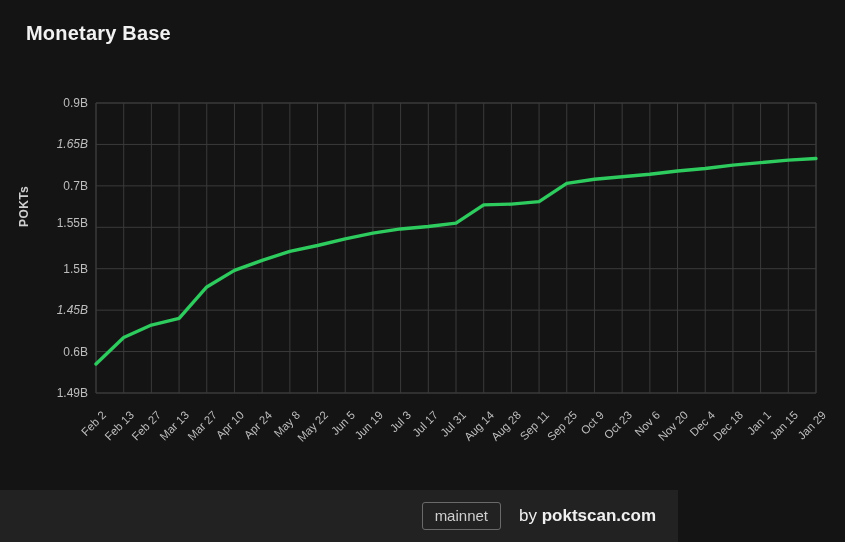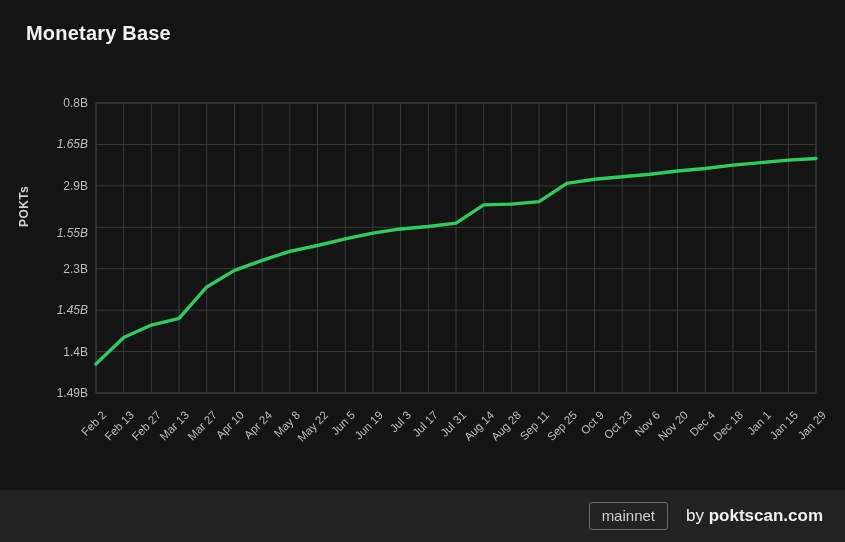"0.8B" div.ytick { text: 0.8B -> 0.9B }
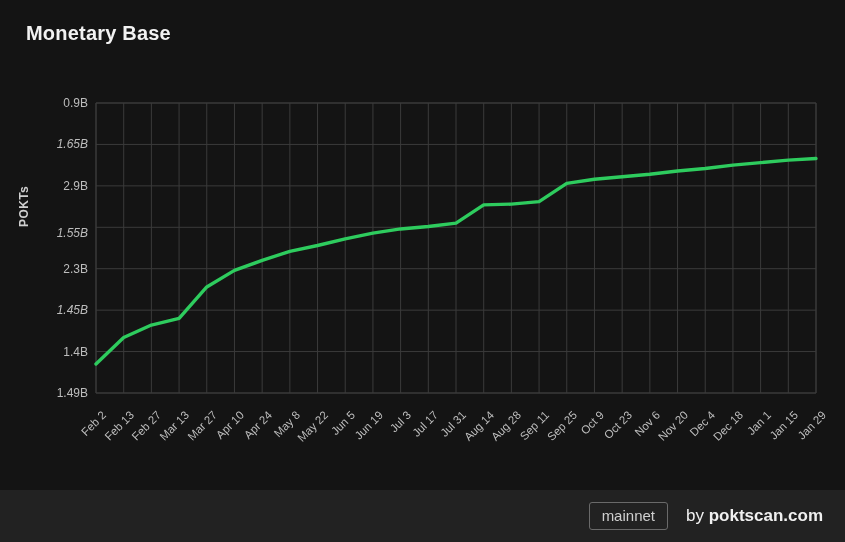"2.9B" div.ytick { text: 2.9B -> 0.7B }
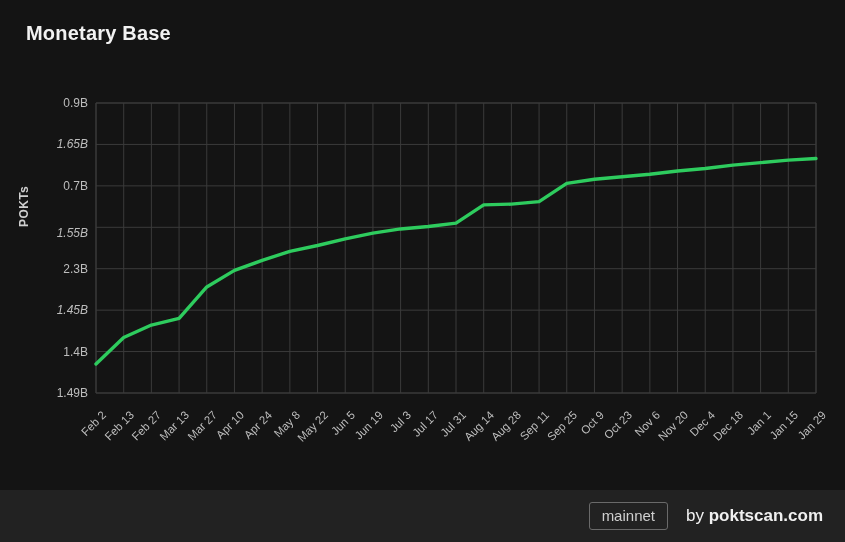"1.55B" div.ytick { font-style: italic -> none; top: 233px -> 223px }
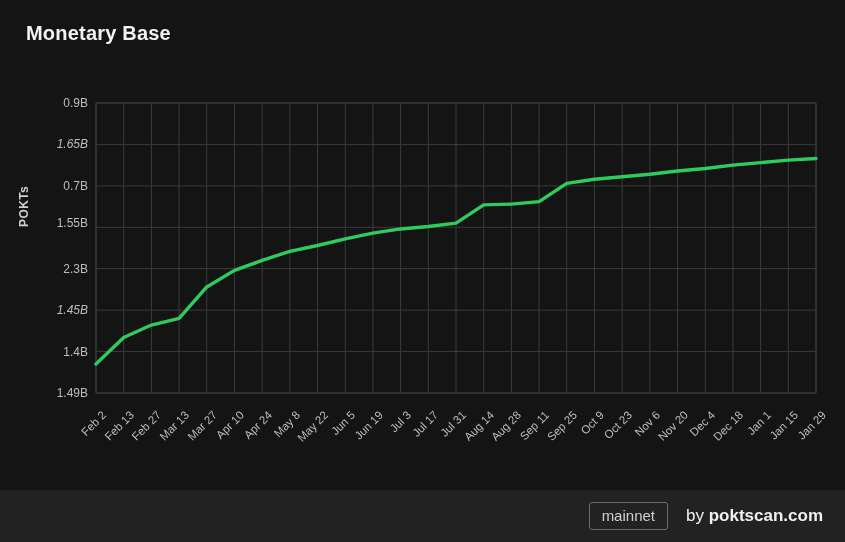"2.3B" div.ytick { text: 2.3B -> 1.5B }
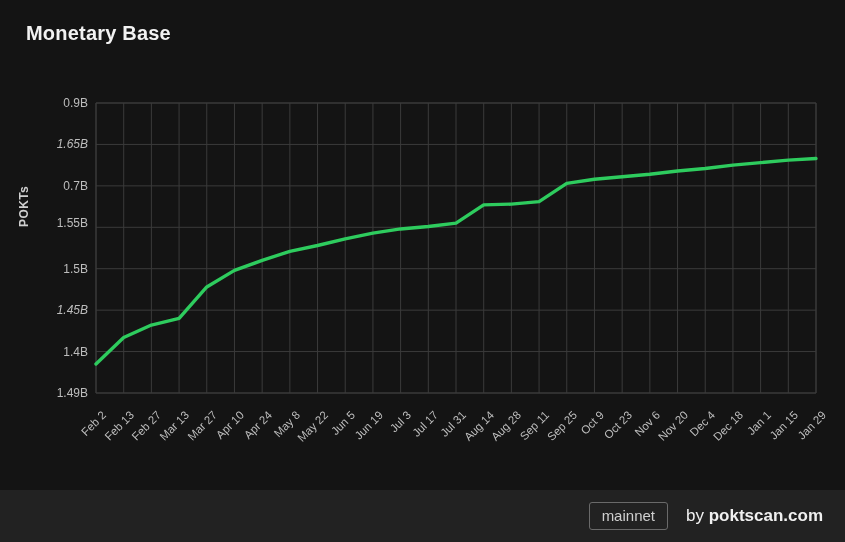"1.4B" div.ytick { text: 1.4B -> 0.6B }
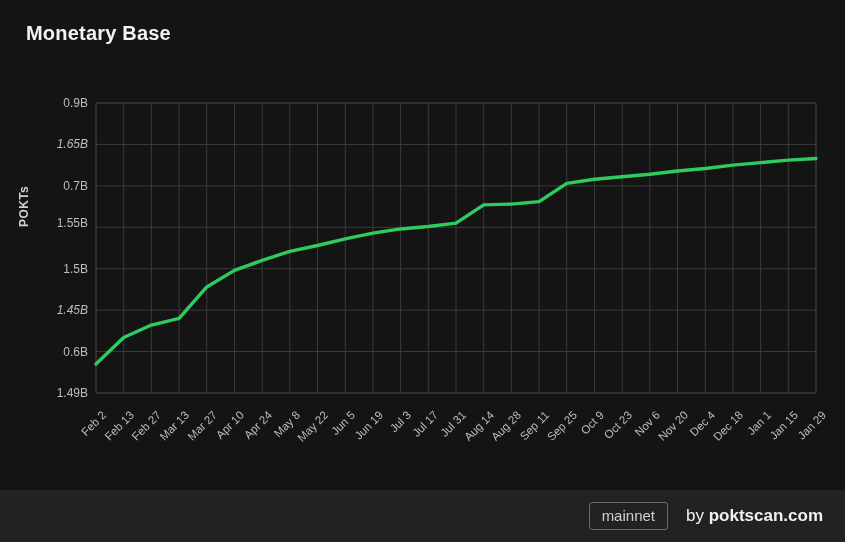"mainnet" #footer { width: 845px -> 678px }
* * *
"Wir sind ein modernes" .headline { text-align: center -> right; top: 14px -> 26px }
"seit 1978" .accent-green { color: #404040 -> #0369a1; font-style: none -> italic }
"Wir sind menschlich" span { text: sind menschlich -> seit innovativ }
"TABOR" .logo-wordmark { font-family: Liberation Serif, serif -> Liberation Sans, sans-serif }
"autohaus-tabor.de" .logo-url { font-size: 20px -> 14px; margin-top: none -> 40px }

Action item>
Return the material from the line containing "text: 1.4B ->" through the line containing "width: 845px ->", exactly and in full, but without its pictures.

Task result>
"1.4B" div.ytick { text: 1.4B -> 0.6B }
"mainnet" #footer { width: 845px -> 678px }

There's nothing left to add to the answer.